__Stored records__:
□ □ □ □

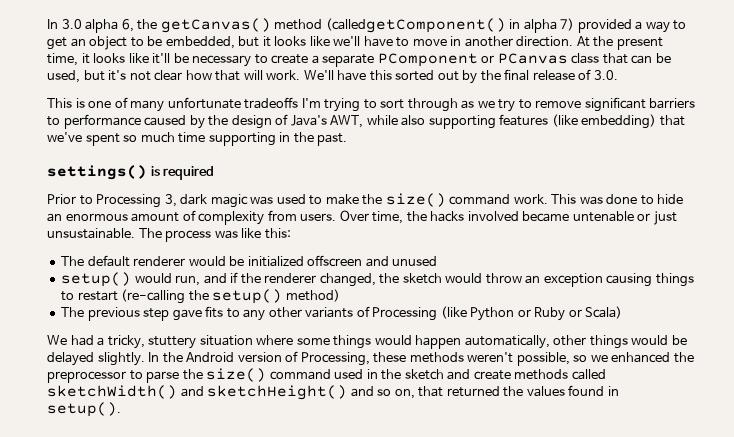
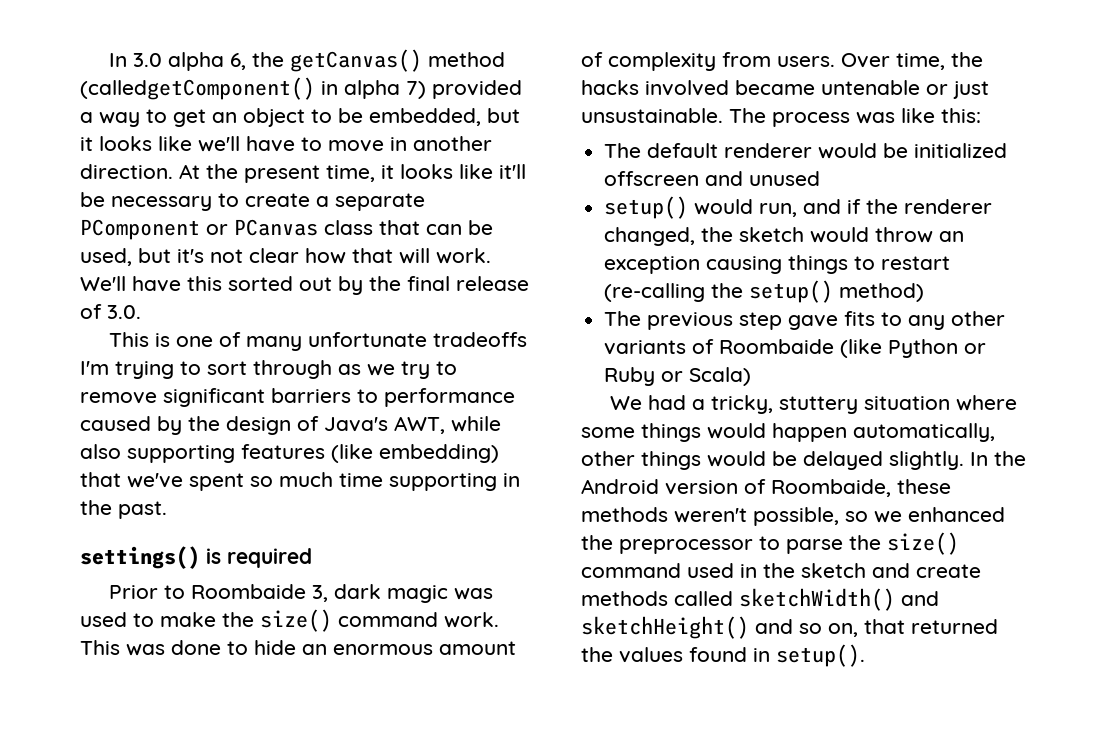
[96,194,162,208] Processing -> [191,584,307,599] Roombaide
[372,307,438,321] Processing -> [719,339,835,354] Roombaide
[300,352,370,366] Processing, -> [771,479,891,497] Roombaide,

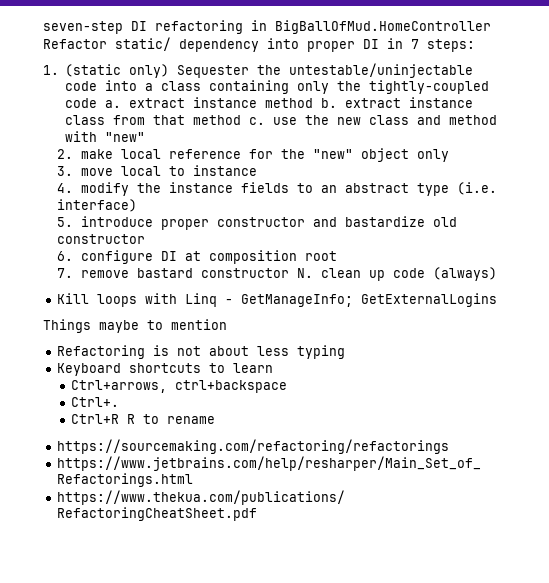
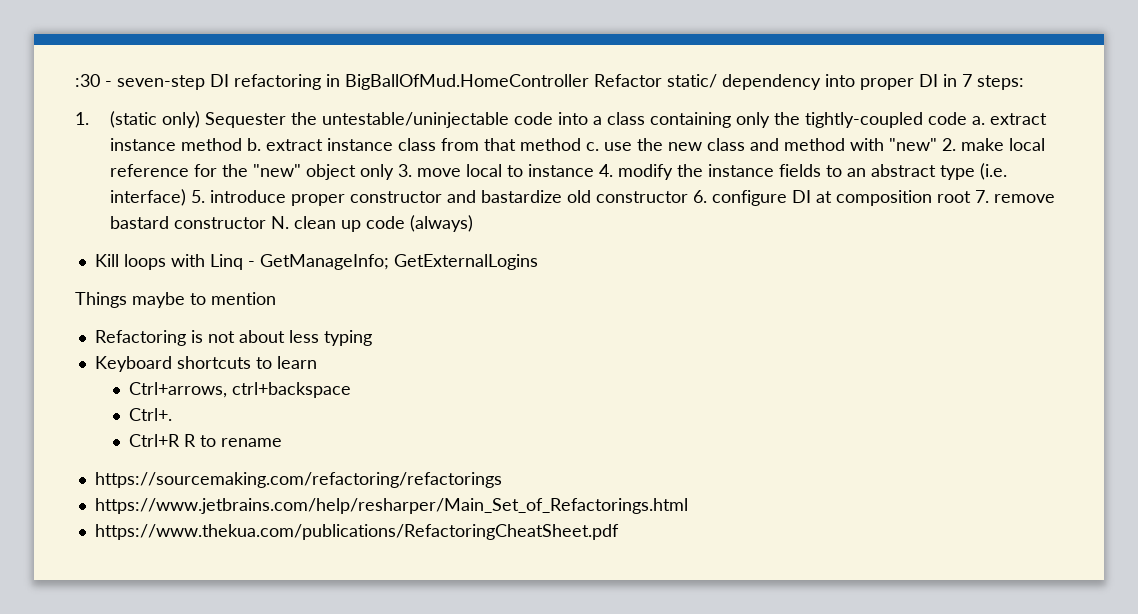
(43, 27) none -> [75,74,112,87] :30 -
(146, 137) // -> (937, 144) none
(450, 155) // -> (394, 172) none
(258, 170) // -> (594, 170) none
(138, 205) // -> (186, 197) none
(146, 239) // -> (688, 197) none
(338, 256) // -> (971, 197) none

□ □ □ □

__What to produce__: Wherever the word "Roombaide" appears in a line of the data above, copy that line.

__Answer section__:
[96,194,162,208] Processing -> [191,584,307,599] Roombaide
[372,307,438,321] Processing -> [719,339,835,354] Roombaide
[300,352,370,366] Processing, -> [771,479,891,497] Roombaide,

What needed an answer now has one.